This article originally appeared in myPalmBeachPost.com.
Palm Beach County’s public school system decided Wednesday to spend more than a half-million dollars on a sweeping outside analysis of its finances and operations, an undertaking billed as a prelude to broad systemwide reforms.
In a 7-0 vote, school board members endorsed Schools Superintendent Robert Avossa’s proposal to let a nonprofit education consulting firm conduct the months-long, $570,000 study of the school district’s operations.
“I ask that the community open their hearts and their minds to thinking differently, because the status quo right now is not working,” Avossa told board members before the vote.
A grant may cover $50,000 of the cost. The rest, Avossa said, will be offset by savings created by a hiring freeze he put in place this summer at the district’s administrative headquarters. The company started a preliminary study of the district this summer.

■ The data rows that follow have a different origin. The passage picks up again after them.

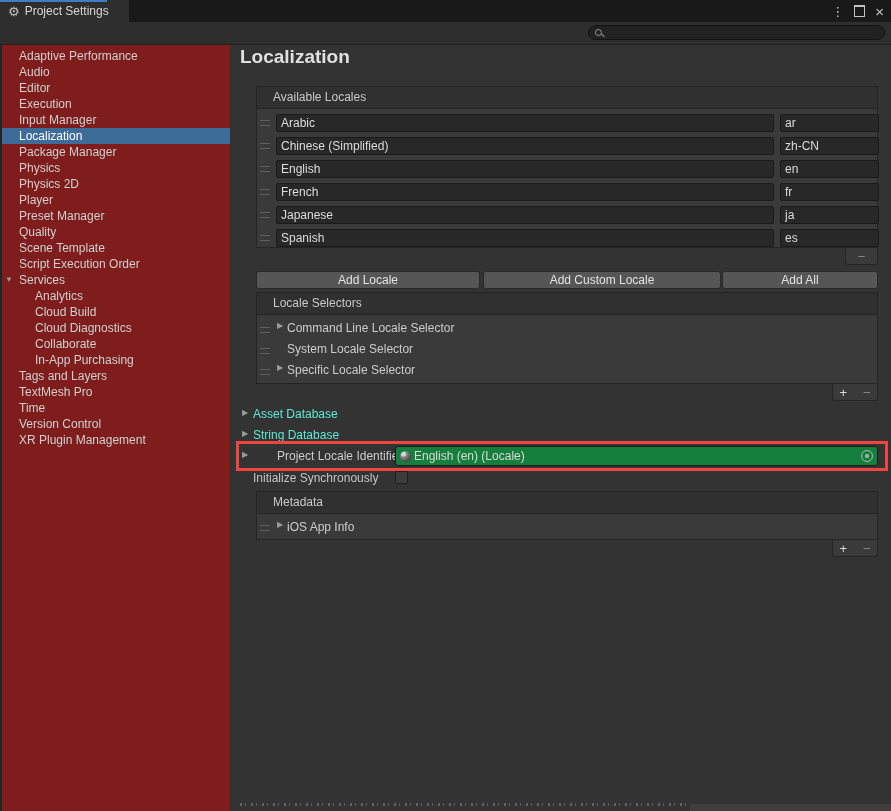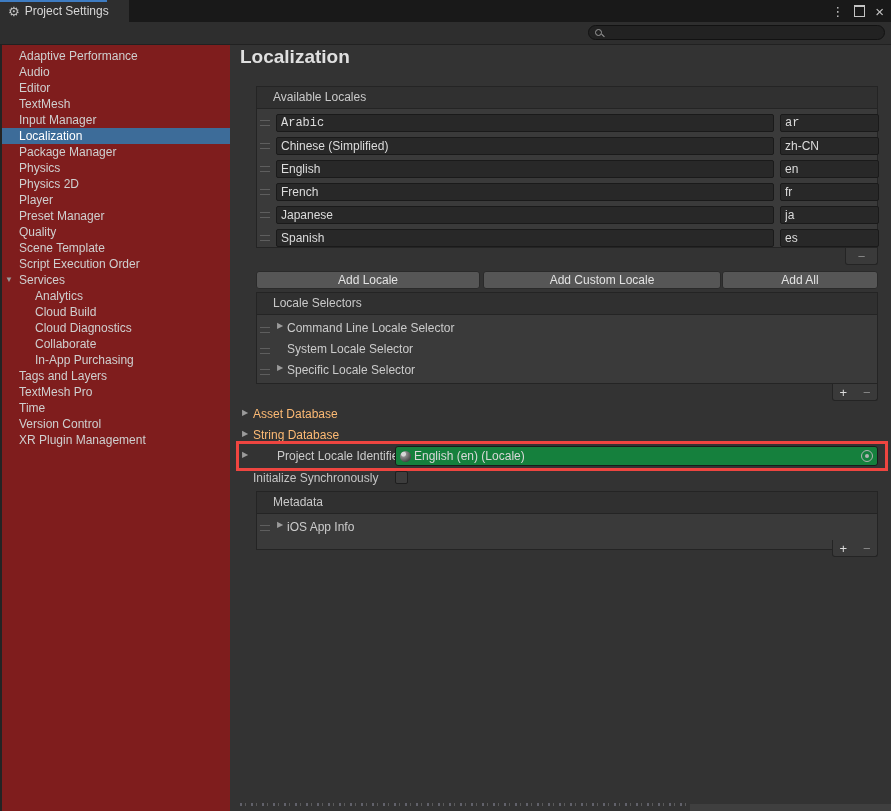"TextMesh" span { text: TextMesh -> Execution }
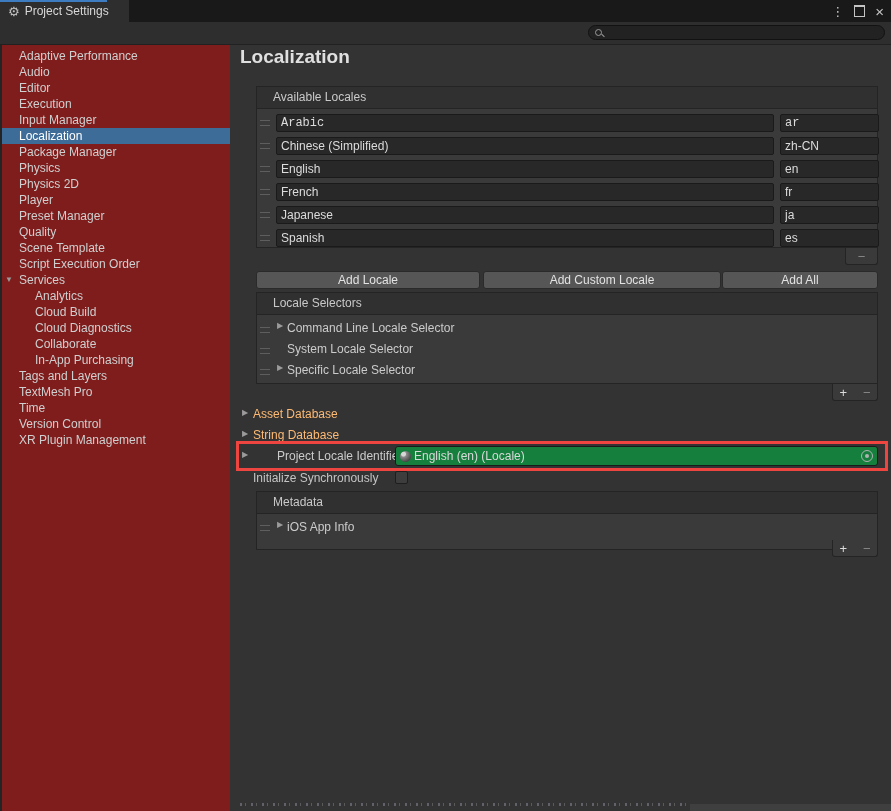"Arabic" .loc-row:first-child { font-family: Liberation Mono, monospace -> none }
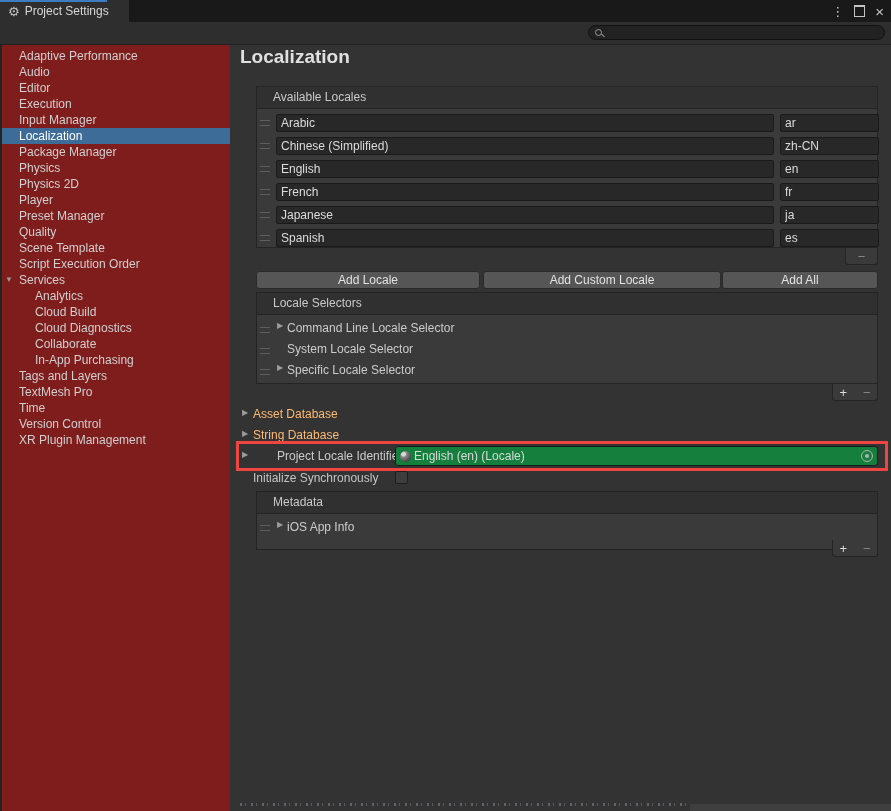"Asset Database" .foldrow .flabel { color: #fdba74 -> #5eead4 }
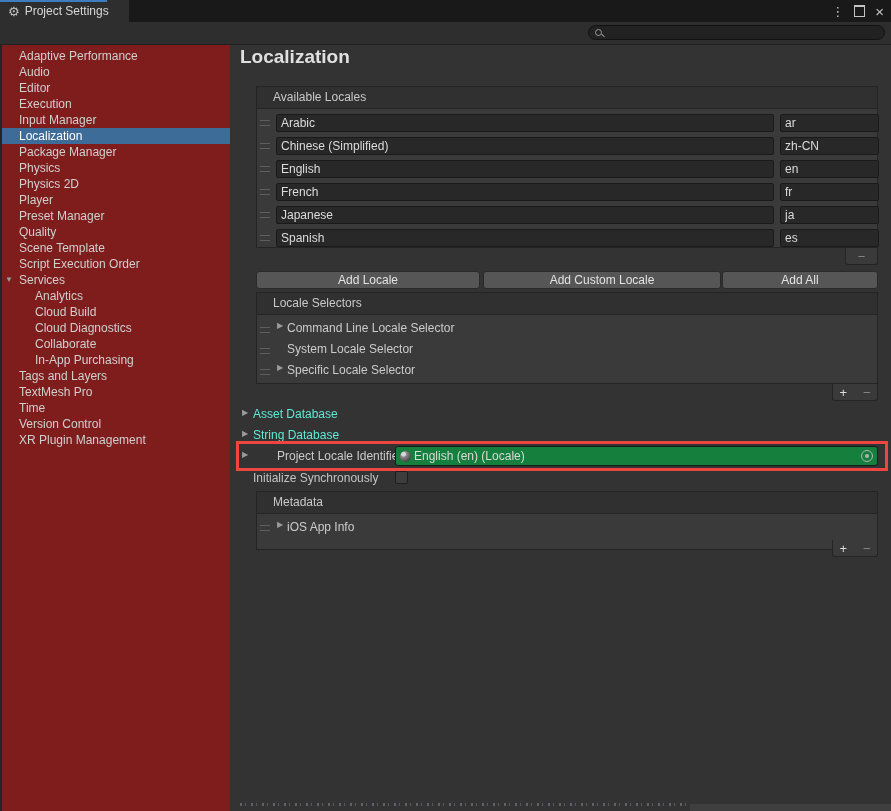"Metadata" .box3 { height: 59px -> 49px }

Some teachers and residents raised questions about the study’s cost.
“Can’t we spend this directly on our students in the classroom and our teachers?” asked Karen Small Holme, a special-education advocate.
But board members endorsed it as an investment that could allow them to steer more money into classrooms and raise teacher salaries.
“It’s scary to make those kinds of commitments,” School Board Chairman Chuck Shaw said. “But I believe that this is such a critical step in our moving our system forward.”
Avossa credited Education Resource Strategies for pointing out ways he could direct more money to teacher raises during his time as a schools superintendent in Georgia.
The organization has done similar studies at school systems in several major cities, including Jacksonville, Baltimore, Boston, Charlotte and Cleveland. Its 2011 study in Jacksonville cost that school district $550,000.
The firm says that its work in other cities has led school boards there to reduce bureaucracy and costs, in some cases by closing schools and laying off teachers.
David Rosenberg, a partner at the company, told board members that its intent was to compare the school district’s resources and outcomes to those in other systems it has studied closely. Doing so, he said, could help to find inefficiencies and waste.
“We believe in systems,” he said. “We believe that system redesign is the key to success.”
Avossa said his nearly four months at the helm of the school district have showed him the need to refocus the maze of programs and departments financed by the school district’s $2 billion annual budget.
“We’ve got way too many systems that are working in isolation and in silos,” he said.